DagsterDocs
Quick search

Backfills#

Dagster supports data backfills for each partition or subsets of partitions.

Relevant APIs#

NameDescription
PartitionSetDefinitionThe class to define a partition set.

Overview#

After defining a Partition Set, you can use backfills to instigate pipeline runs for each partition in the set.


Launching Backfills#

Using Dagit#

You can launch and monitor backfills of a pipeline page in Dagit from the Partitions tab.

To launch a backfill, click the "Launch backfill" button at the top center of the Partitions tab. This opens the "Launch backfill" modal, which lets you select the set of partitions to launch the backfill over.

You can click the button on the bottom right to submit the runs. What happens when you hit this button depends on your Run Coordinator. With the default run coordinator, the modal will exit after all runs have been launched. With the queued run coordinator, the modal will exit after all runs have been queued.

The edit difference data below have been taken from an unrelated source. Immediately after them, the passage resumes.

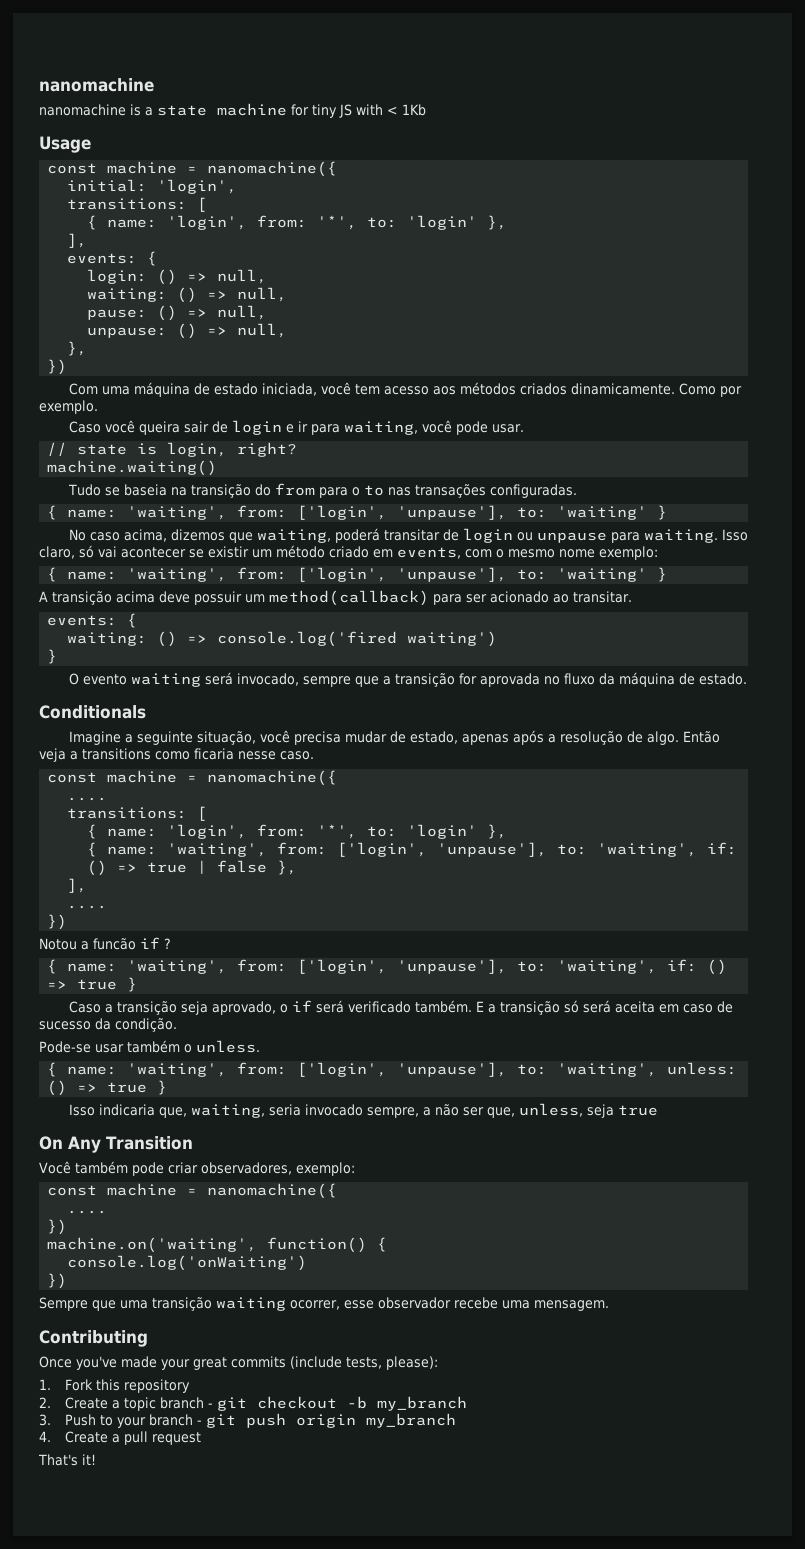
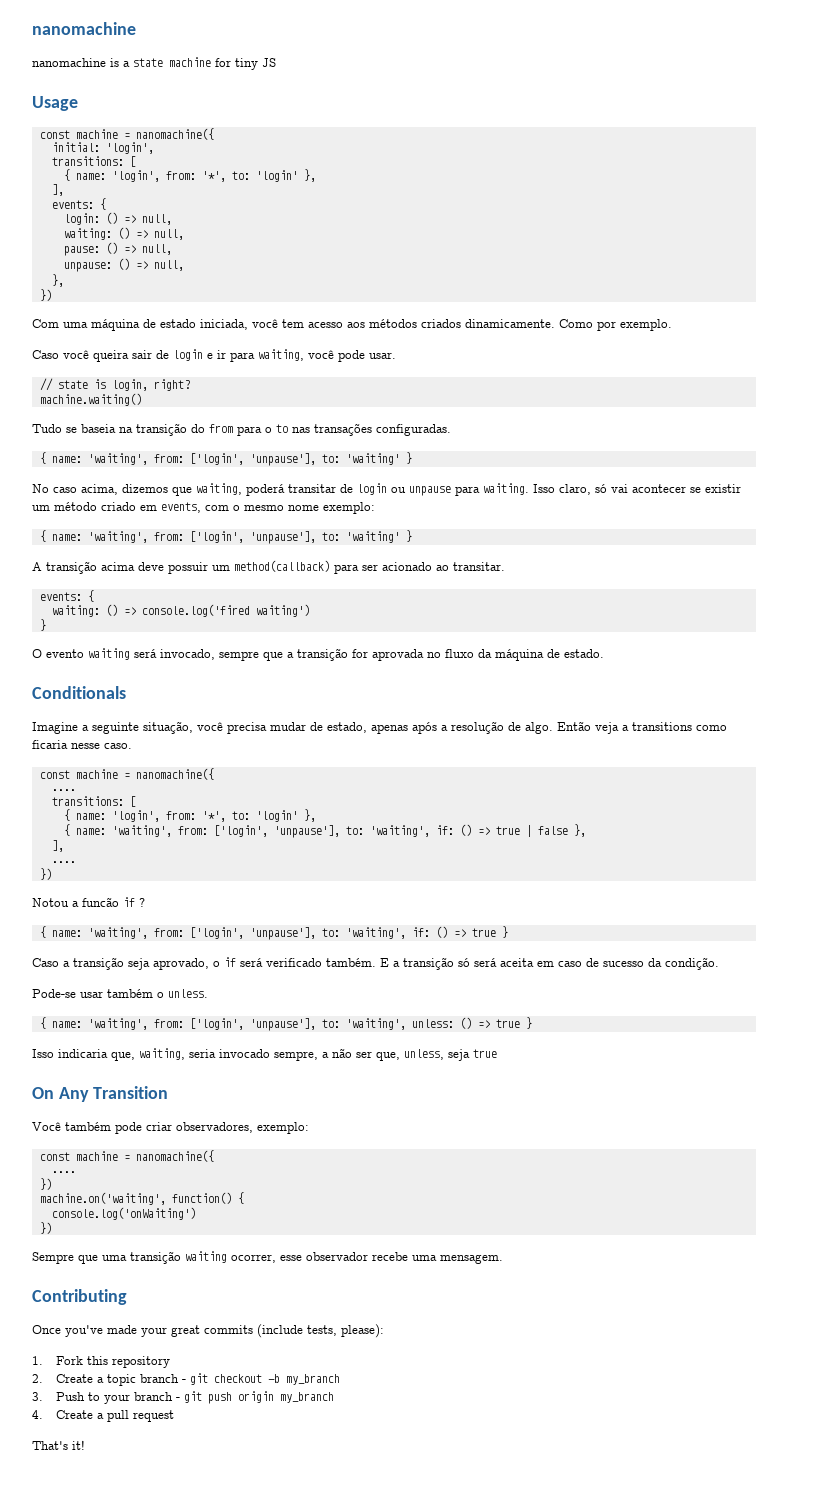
[356,104,426,116] with < 1Kb -> (276, 62) none

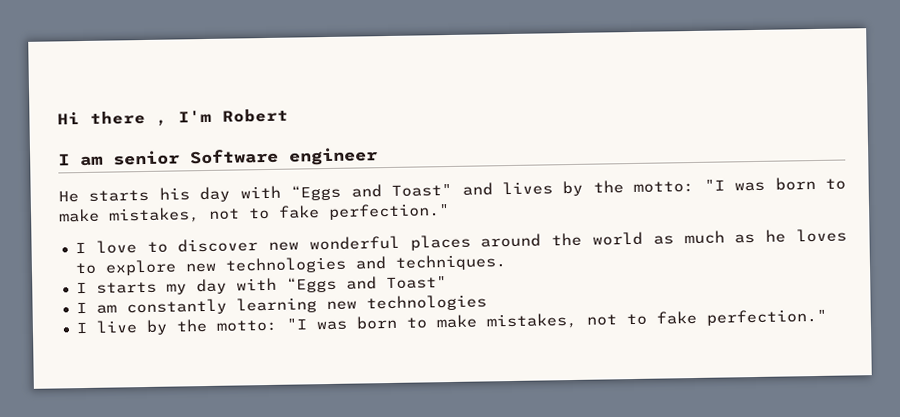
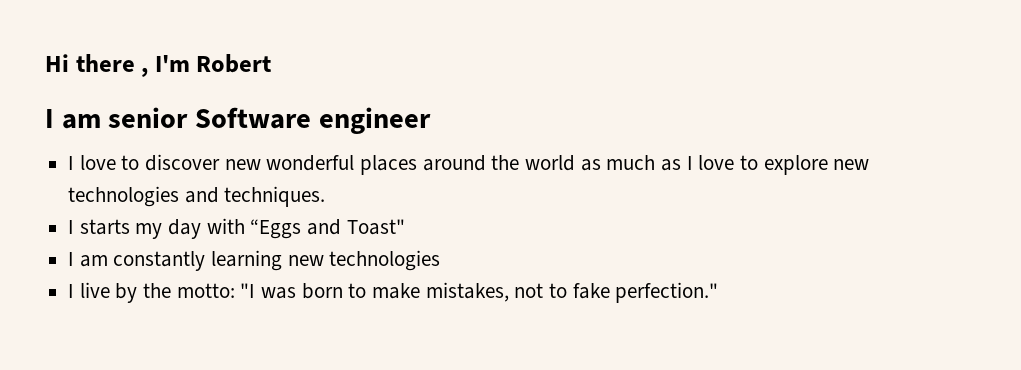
[58,176,846,203] [58,203,450,224] // He starts his day with “Eggs and Toast" and lives by the motto: "I was born to make mistakes, not to fake perfection." -> (431, 120) none
[765,228,847,243] he loves -> [686,155,735,170] I love

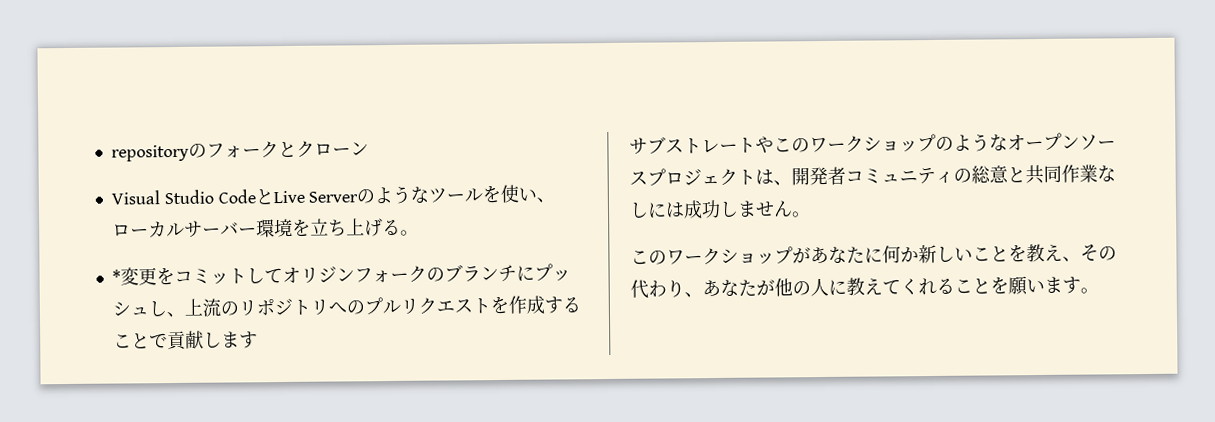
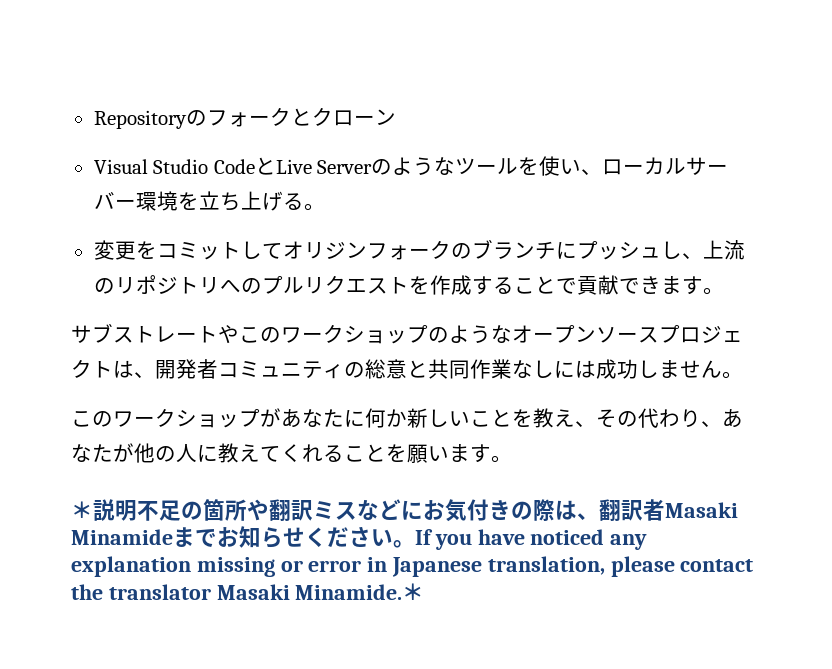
[110,144,189,162] repository -> [93,110,187,129] Repository
[111,269,121,284] * -> (325, 207) none
[202,331,258,349] します -> [618,276,724,295] できます。
(1099, 290) none -> [71,499,738,522] [71,526,648,550] [71,556,754,577] [71,583,425,600] // ＊説明不足の箇所や翻訳ミスなどにお気付きの際は、翻訳者Masaki Minamideまでお知らせください。If you have noticed any explanation missing or error in Japanese translation, please contact the translator Masaki Minamide.＊

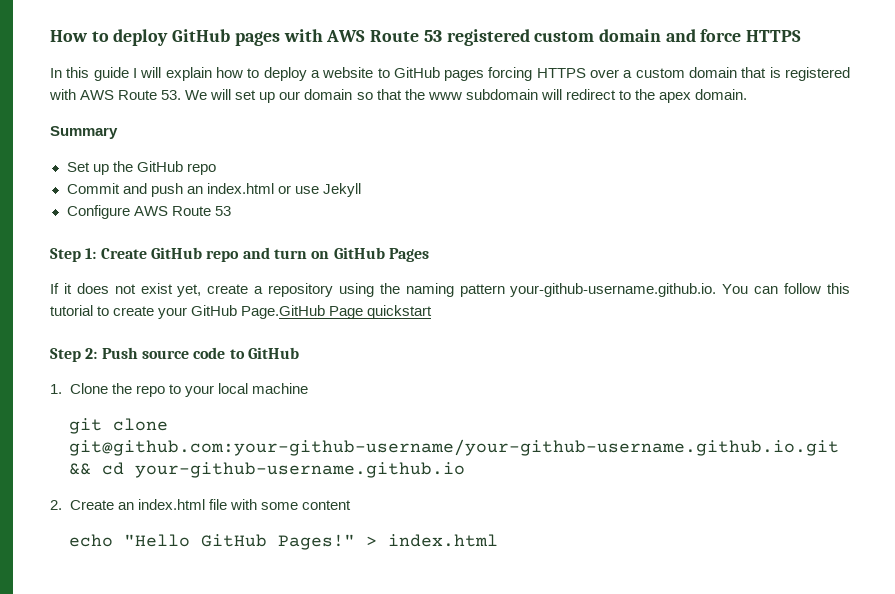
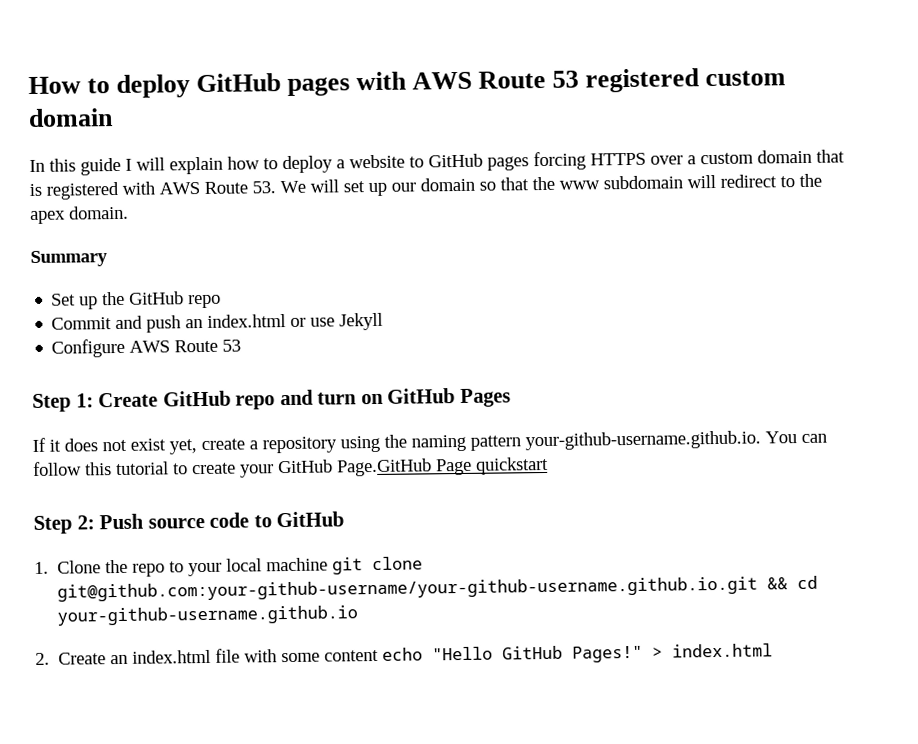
[665,29,802,42] and force HTTPS -> (114, 118) none
(308, 388) // -> (329, 564) none
(351, 505) // -> (380, 655) none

After all the runs have been submitted, you'll be returned to the partitions page, with a filter for runs inside the backfill. This refreshes periodically and allows you to see how the backfill is progressing. Boxes become green or red as steps in the backfill runs succeed or fail.

Using the Backfill CLI#

You can also launch backfills using the backfill CLI.

In the Partitions section, we defined a pipeline and a date_partition_set partition set that targeted the pipeline:

def get_date_partitions():
    """Every day in the month of May, 2020"""
    return [Partition(f"2020-05-{str(day).zfill(2)}") for day in range(1, 32)]


def run_config_for_date_partition(partition):
    date = partition.value
    return {"solids": {"process_data_for_date": {"config": {"date": date}}}}


date_partition_set = PartitionSetDefinition(
    name="date_partition_set",
    pipeline_name="my_data_pipeline",
    partition_fn=get_date_partitions,
    run_config_fn_for_partition=run_config_for_date_partition,
)

Let's also setup a RepositoryDefinition and workspace.yaml for this pipeline and partition set:

@repository
def my_repository():
    return [
        my_data_pipeline,
        date_partition_set,
    ]
load_from:
  - python_file: repo.py

See details in Repositories and Workspaces if you are not familiar with these Dagster concepts.

Now we can run the command dagster pipeline backfill to execute the backfill. To run all partitions, simply run the command with the arguments to specify the pipeline and partition set.

Examples#

Executing a subset of partitions#

You can also execute subsets of the partition sets.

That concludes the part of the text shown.